[Front-end code change data]
◇ ◇ ◇

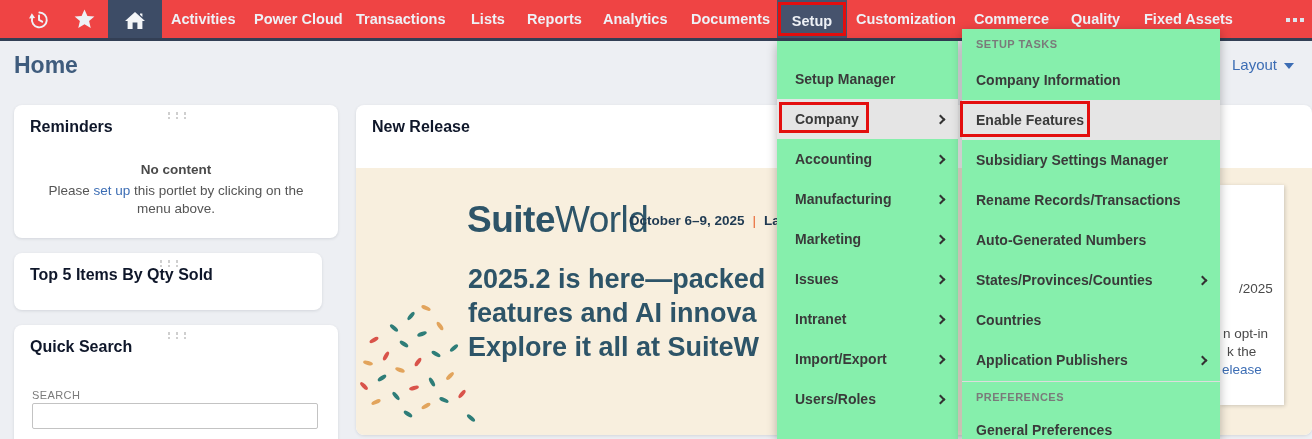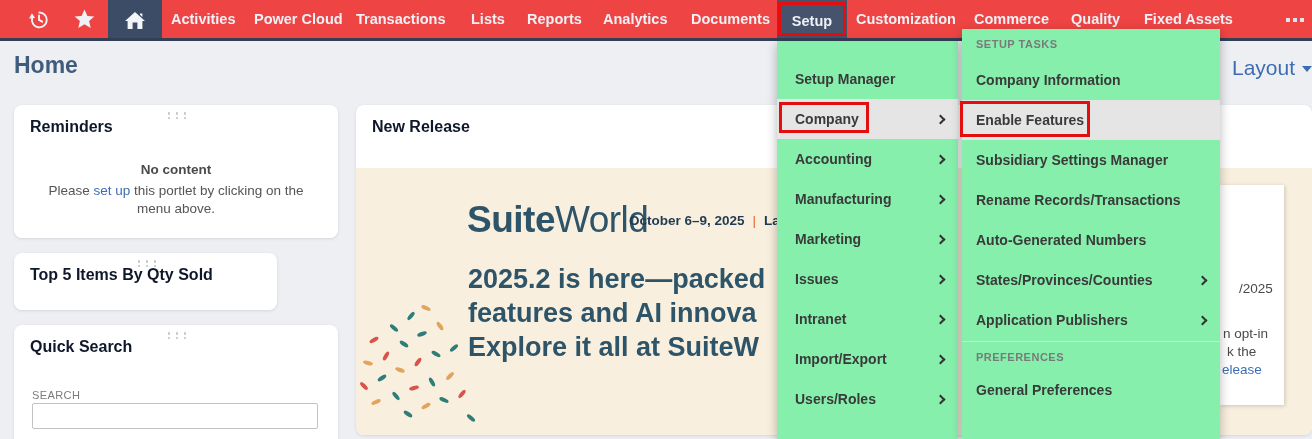--- a/index.html
+++ b/index.html
@@ -27,7 +27,7 @@
   
   .page-title { position:absolute; left:14px; top:52px; font-size:23px; font-weight:700; color:#3f5c7d; }
   .layout-btn { position:absolute; left:1232px; top:56px; display:flex; align-items:center; gap:7px;
-                color:#3c6db4; font-size:21px; cursor:pointer; }
+                color:#3c6db4; font-size:15px; cursor:pointer; }
   .layout-btn .tri { width:0; height:0; border-left:5px solid transparent; border-right:5px solid transparent;
                      border-top:6px solid #3c6db4; margin-top:2px; }
 

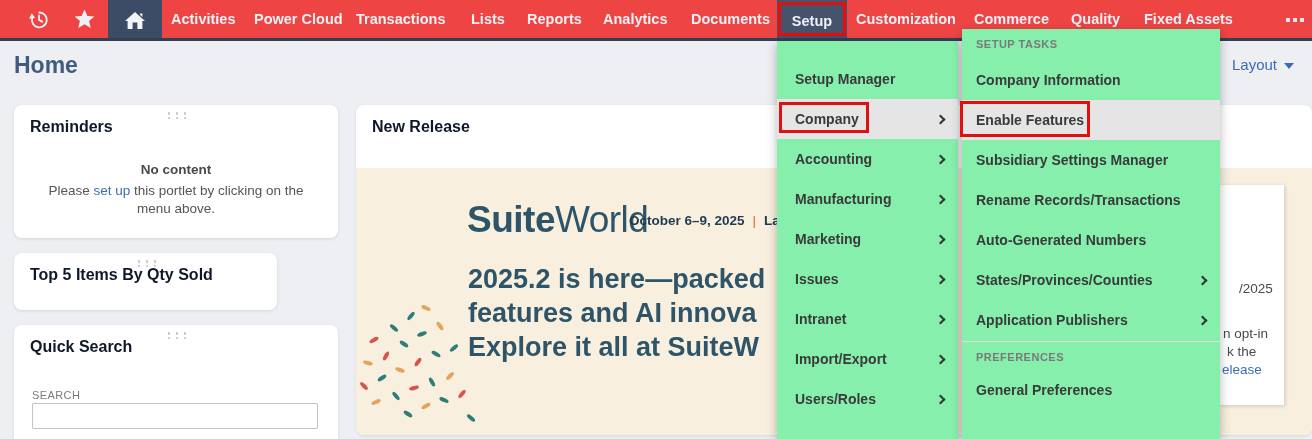--- a/index.html
+++ b/index.html
@@ -149,7 +149,7 @@
     </div>
   </div>
 
-  <div class="card" style="left:14px; top:253px; width:263px; height:57px;">
+  <div class="card" style="left:14px; top:253px; width:308px; height:57px;">
     <div class="drag-dots"></div>
     <div class="card-title">Top 5 Items By Qty Sold</div>
   </div>

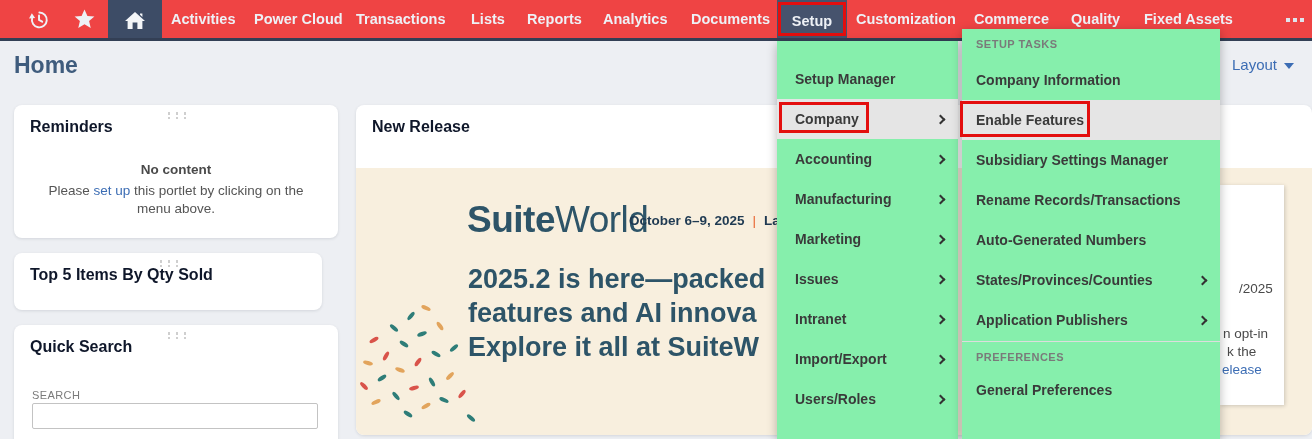--- a/index.html
+++ b/index.html
@@ -279,6 +279,9 @@
         <span class="chev"></span>
       </div>
       <div class="menu-row">
+        <span>Countries</span>
+      </div>
+      <div class="menu-row">
         <span>Application Publishers</span>
         <span class="chev"></span>
       </div>

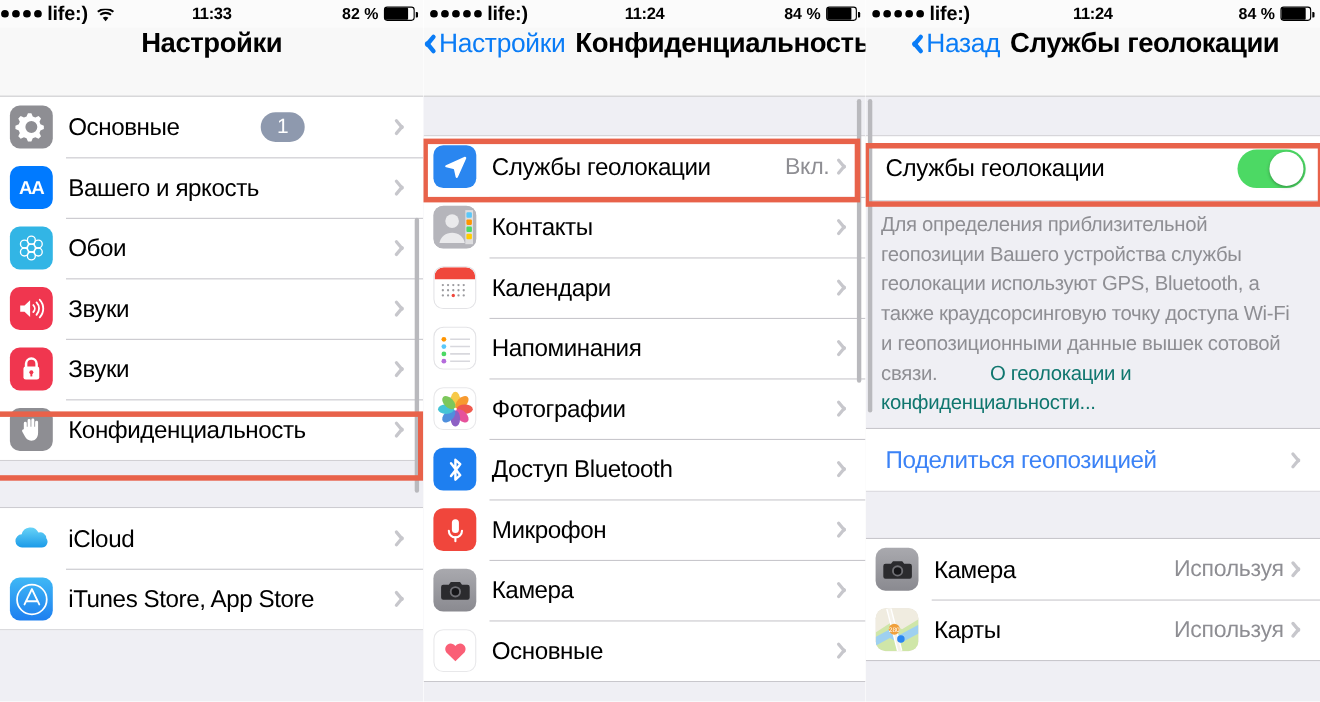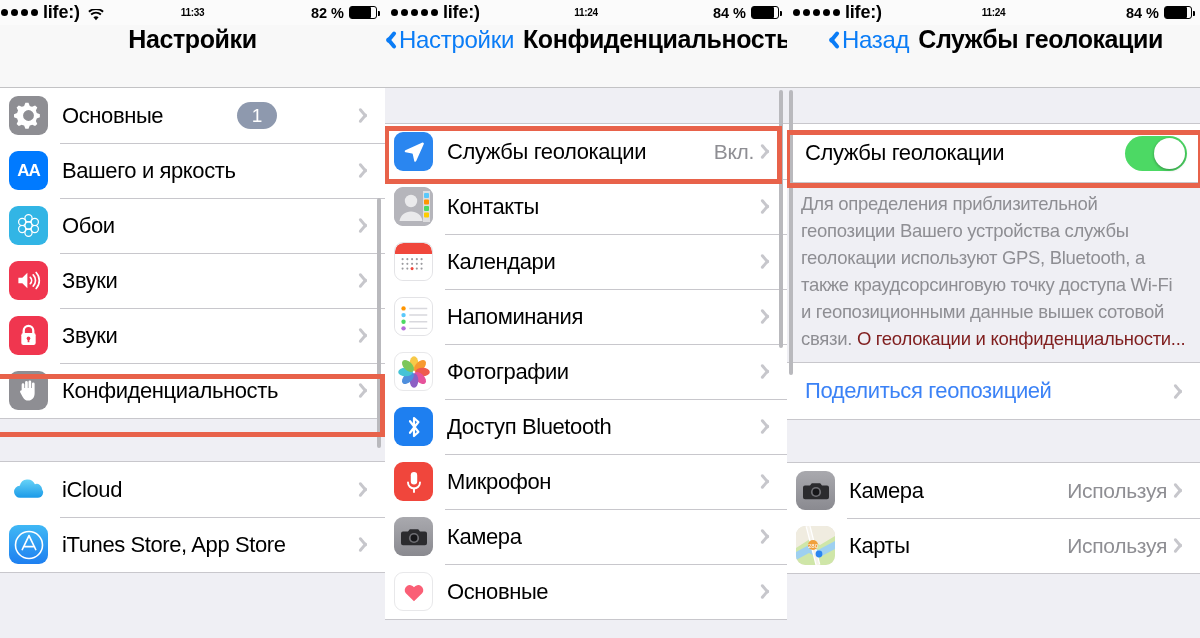--- a/index.html
+++ b/index.html
@@ -29,7 +29,7 @@
   .wifi { width: 16px; height: 12px; position: relative; margin-left: 3px; }
   .sb-time {
     position: absolute; left: 0; right: 0; text-align: center;
-    font-size: 10px; font-weight: bold; letter-spacing: -0.3px;
+    font-size: 15px; font-weight: bold; letter-spacing: -0.3px;
   }
   .sb-right {
     margin-left: auto; display: flex; align-items: center; gap: 5px;

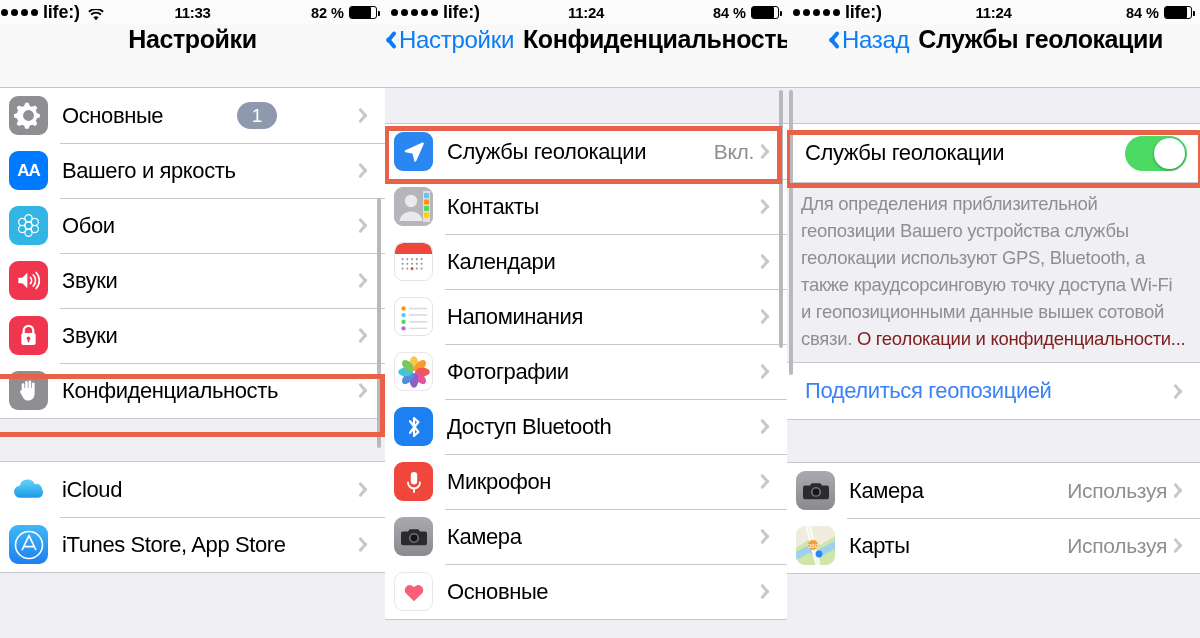--- a/index.html
+++ b/index.html
@@ -113,7 +113,7 @@
     font-size: 18.5px; line-height: 27px; letter-spacing: -0.3px;
     padding: 7px 14px 10px 14px;
   }
-  .desc a { color: #7f1d1d; text-decoration: none; }
+  .desc a { color: #0f766e; text-decoration: none; margin-left: 43px; }
 
   
   .sbar { position: absolute; top: 0; width: 4px; border-radius: 2px; background: #b9b9bd; }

◇ ◇ ◇

Activity:
Would you write out an exact copy of the entries above, with no images?

Written response:
--- a/index.html
+++ b/index.html
@@ -27,7 +27,7 @@
   
   .page-title { position:absolute; left:14px; top:52px; font-size:23px; font-weight:700; color:#3f5c7d; }
   .layout-btn { position:absolute; left:1232px; top:56px; display:flex; align-items:center; gap:7px;
-                color:#3c6db4; font-size:21px; cursor:pointer; }
+                color:#3c6db4; font-size:15px; cursor:pointer; }
   .layout-btn .tri { width:0; height:0; border-left:5px solid transparent; border-right:5px solid transparent;
                      border-top:6px solid #3c6db4; margin-top:2px; }
 

--- a/index.html
+++ b/index.html
@@ -149,7 +149,7 @@
     </div>
   </div>
 
-  <div class="card" style="left:14px; top:253px; width:263px; height:57px;">
+  <div class="card" style="left:14px; top:253px; width:308px; height:57px;">
     <div class="drag-dots"></div>
     <div class="card-title">Top 5 Items By Qty Sold</div>
   </div>

--- a/index.html
+++ b/index.html
@@ -279,6 +279,9 @@
         <span class="chev"></span>
       </div>
       <div class="menu-row">
+        <span>Countries</span>
+      </div>
+      <div class="menu-row">
         <span>Application Publishers</span>
         <span class="chev"></span>
       </div>

--- a/index.html
+++ b/index.html
@@ -29,7 +29,7 @@
   .wifi { width: 16px; height: 12px; position: relative; margin-left: 3px; }
   .sb-time {
     position: absolute; left: 0; right: 0; text-align: center;
-    font-size: 10px; font-weight: bold; letter-spacing: -0.3px;
+    font-size: 15px; font-weight: bold; letter-spacing: -0.3px;
   }
   .sb-right {
     margin-left: auto; display: flex; align-items: center; gap: 5px;

--- a/index.html
+++ b/index.html
@@ -113,7 +113,7 @@
     font-size: 18.5px; line-height: 27px; letter-spacing: -0.3px;
     padding: 7px 14px 10px 14px;
   }
-  .desc a { color: #7f1d1d; text-decoration: none; }
+  .desc a { color: #0f766e; text-decoration: none; margin-left: 43px; }
 
   
   .sbar { position: absolute; top: 0; width: 4px; border-radius: 2px; background: #b9b9bd; }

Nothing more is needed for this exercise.